INSTRUCTIONS FOR THE TASK: Exact reproduction, images excluded: write out the records below.

TASK DATA:
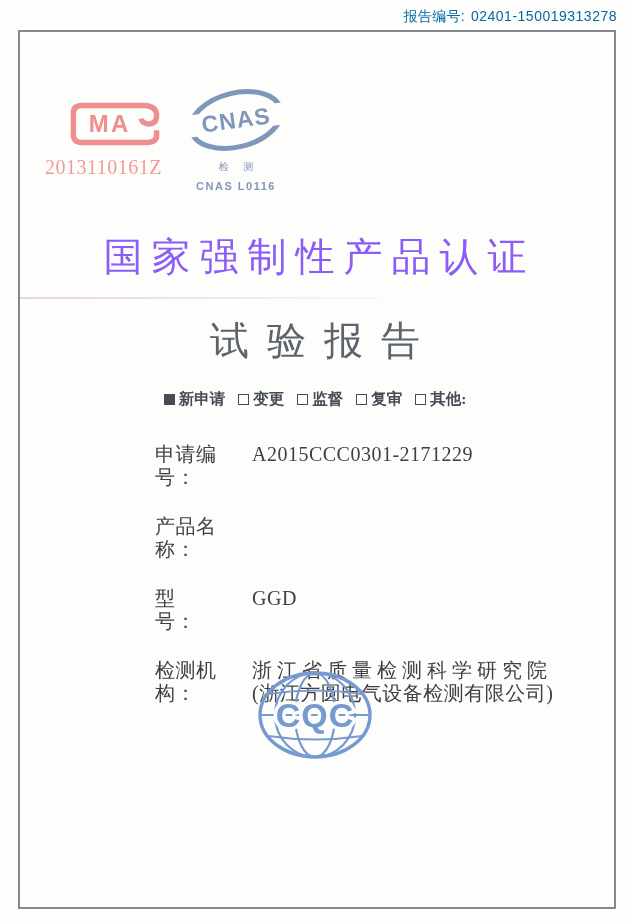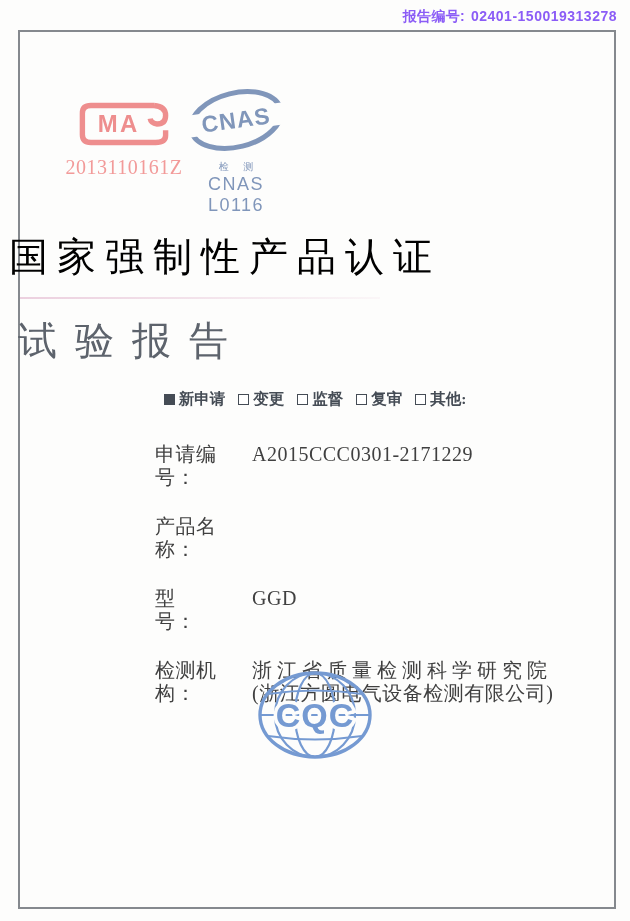--- a/index.html
+++ b/index.html
@@ -15,7 +15,7 @@
   .report-no {
     position:absolute; top:8px; right:13px;
     font-family:"Liberation Sans","DejaVu Sans",sans-serif;
-    font-size:14px; font-weight:bold; color:#8b5cf6; letter-spacing:.3px;
+    font-size:14px; font-weight:normal; color:#0369a1; letter-spacing:.3px;
   }
   .report-no .num { margin-left:6px; letter-spacing:.5px; }
 

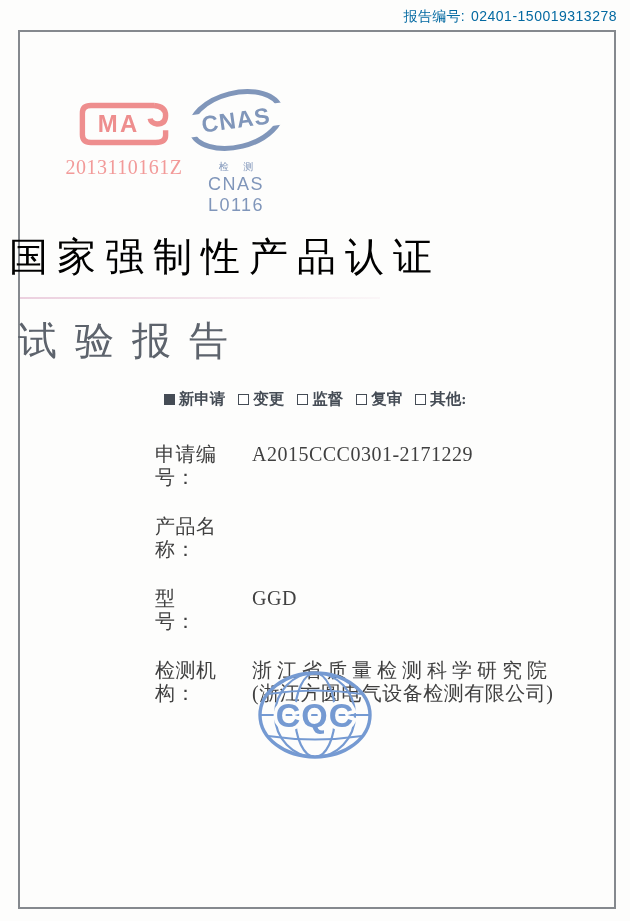--- a/index.html
+++ b/index.html
@@ -20,7 +20,7 @@
   .report-no .num { margin-left:6px; letter-spacing:.5px; }
 
   
-  .cma-wrap { position:absolute; left:61px; top:98px; width:126px; text-align:center; }
+  .cma-wrap { position:absolute; left:36px; top:98px; width:126px; text-align:right; }
   .cma-code {
     margin-top:2px; font-size:20px; color:#f29a99; letter-spacing:.5px;
     font-family:Liberation Serif, serif;

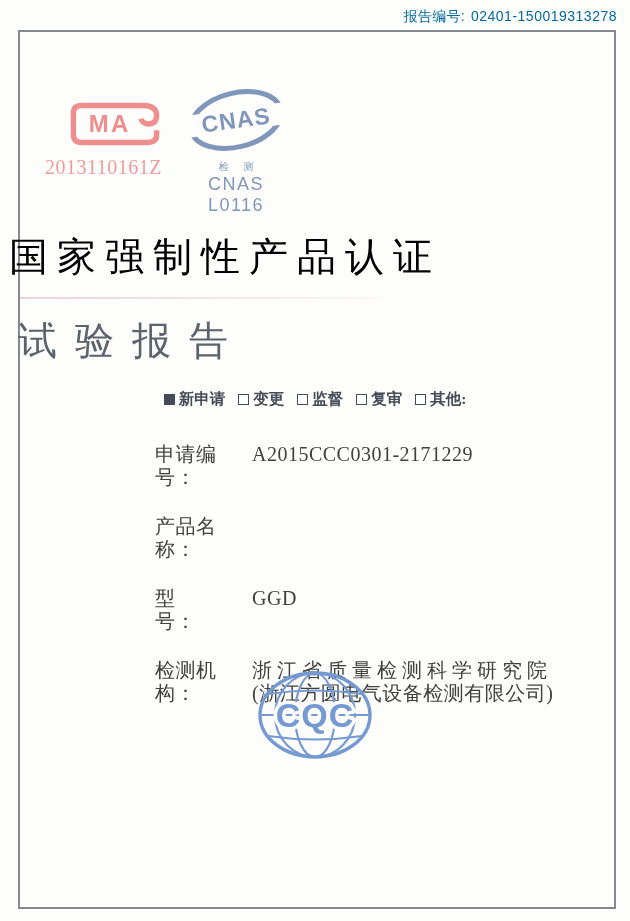--- a/index.html
+++ b/index.html
@@ -29,8 +29,8 @@
   
   .cnas-wrap { position:absolute; left:184px; top:86px; width:104px; text-align:center; color:#8096ba; }
   .cnas-caption { font-size:10px; letter-spacing:6px; margin-top:2px; padding-left:6px; }
-  .cnas-accr { font-size:18px; letter-spacing:1.5px; margin-top:0;
-    font-family:"Liberation Sans","DejaVu Sans",sans-serif; }
+  .cnas-accr { font-size:11px; letter-spacing:1.5px; margin-top:6px;
+    font-family:"Liberation Sans","DejaVu Sans",sans-serif;font-weight:bold; }
 
   .title-1 {
     position:absolute; top:230px; left:0; width:100%; 

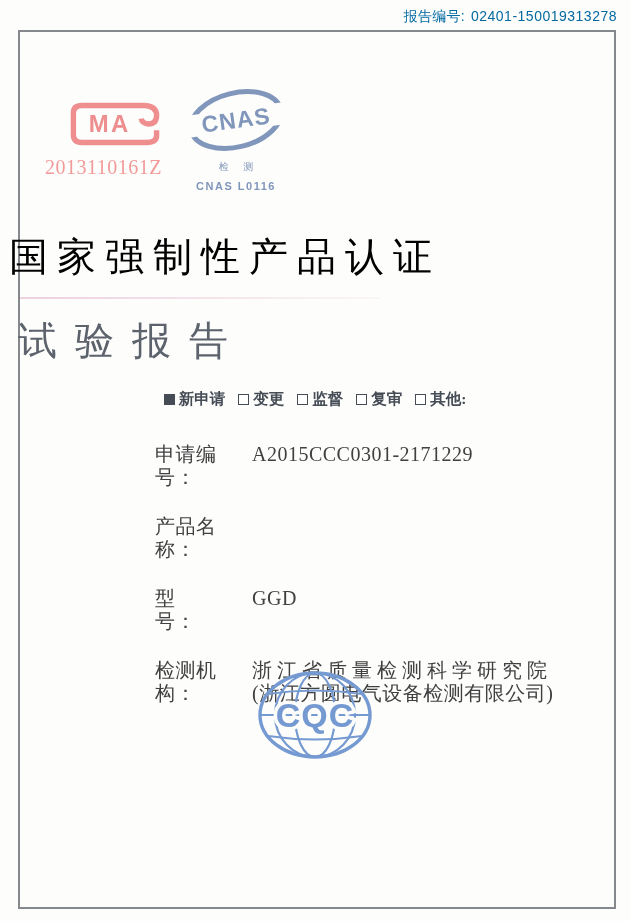--- a/index.html
+++ b/index.html
@@ -33,8 +33,8 @@
     font-family:"Liberation Sans","DejaVu Sans",sans-serif;font-weight:bold; }
 
   .title-1 {
-    position:absolute; top:230px; left:0; width:100%; 
-    font-size:39px; color:#000000; letter-spacing:9px; text-indent:9px;
+    position:absolute; top:230px; left:0; width:100%; text-align:center;
+    font-size:39px; color:#8b5cf6; letter-spacing:9px; text-indent:9px;
   }
   .title-2 {
     position:absolute; top:314px; left:0; width:100%; 

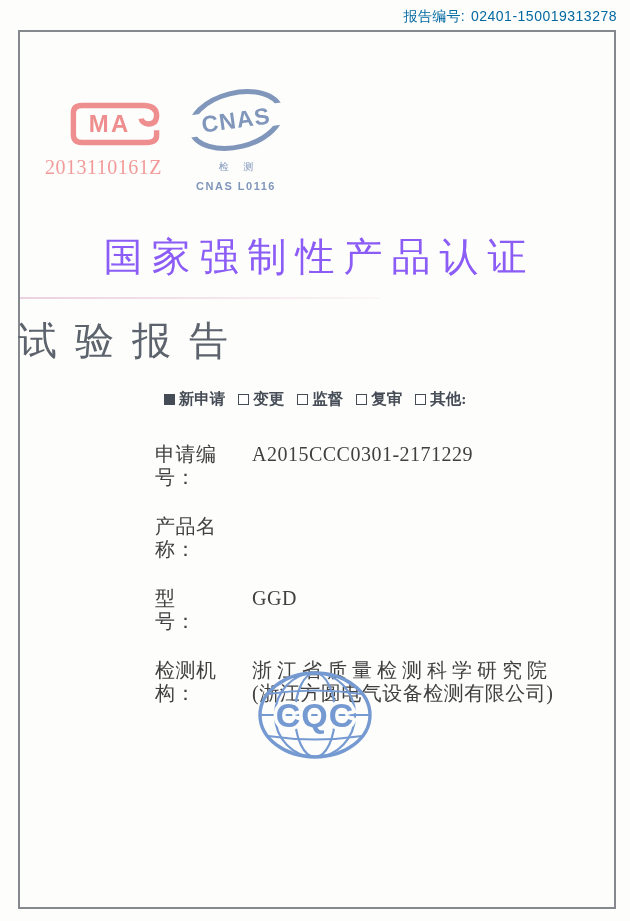--- a/index.html
+++ b/index.html
@@ -37,7 +37,7 @@
     font-size:39px; color:#8b5cf6; letter-spacing:9px; text-indent:9px;
   }
   .title-2 {
-    position:absolute; top:314px; left:0; width:100%; 
+    position:absolute; top:314px; left:0; width:100%; text-align:center;
     font-size:39px; color:#5d636c; letter-spacing:18px; text-indent:18px;
   }
   .scan-line {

OUTPUT BELOW:
--- a/index.html
+++ b/index.html
@@ -15,7 +15,7 @@
   .report-no {
     position:absolute; top:8px; right:13px;
     font-family:"Liberation Sans","DejaVu Sans",sans-serif;
-    font-size:14px; font-weight:bold; color:#8b5cf6; letter-spacing:.3px;
+    font-size:14px; font-weight:normal; color:#0369a1; letter-spacing:.3px;
   }
   .report-no .num { margin-left:6px; letter-spacing:.5px; }
 

--- a/index.html
+++ b/index.html
@@ -20,7 +20,7 @@
   .report-no .num { margin-left:6px; letter-spacing:.5px; }
 
   
-  .cma-wrap { position:absolute; left:61px; top:98px; width:126px; text-align:center; }
+  .cma-wrap { position:absolute; left:36px; top:98px; width:126px; text-align:right; }
   .cma-code {
     margin-top:2px; font-size:20px; color:#f29a99; letter-spacing:.5px;
     font-family:Liberation Serif, serif;

--- a/index.html
+++ b/index.html
@@ -29,8 +29,8 @@
   
   .cnas-wrap { position:absolute; left:184px; top:86px; width:104px; text-align:center; color:#8096ba; }
   .cnas-caption { font-size:10px; letter-spacing:6px; margin-top:2px; padding-left:6px; }
-  .cnas-accr { font-size:18px; letter-spacing:1.5px; margin-top:0;
-    font-family:"Liberation Sans","DejaVu Sans",sans-serif; }
+  .cnas-accr { font-size:11px; letter-spacing:1.5px; margin-top:6px;
+    font-family:"Liberation Sans","DejaVu Sans",sans-serif;font-weight:bold; }
 
   .title-1 {
     position:absolute; top:230px; left:0; width:100%; 

--- a/index.html
+++ b/index.html
@@ -33,8 +33,8 @@
     font-family:"Liberation Sans","DejaVu Sans",sans-serif;font-weight:bold; }
 
   .title-1 {
-    position:absolute; top:230px; left:0; width:100%; 
-    font-size:39px; color:#000000; letter-spacing:9px; text-indent:9px;
+    position:absolute; top:230px; left:0; width:100%; text-align:center;
+    font-size:39px; color:#8b5cf6; letter-spacing:9px; text-indent:9px;
   }
   .title-2 {
     position:absolute; top:314px; left:0; width:100%; 

--- a/index.html
+++ b/index.html
@@ -37,7 +37,7 @@
     font-size:39px; color:#8b5cf6; letter-spacing:9px; text-indent:9px;
   }
   .title-2 {
-    position:absolute; top:314px; left:0; width:100%; 
+    position:absolute; top:314px; left:0; width:100%; text-align:center;
     font-size:39px; color:#5d636c; letter-spacing:18px; text-indent:18px;
   }
   .scan-line {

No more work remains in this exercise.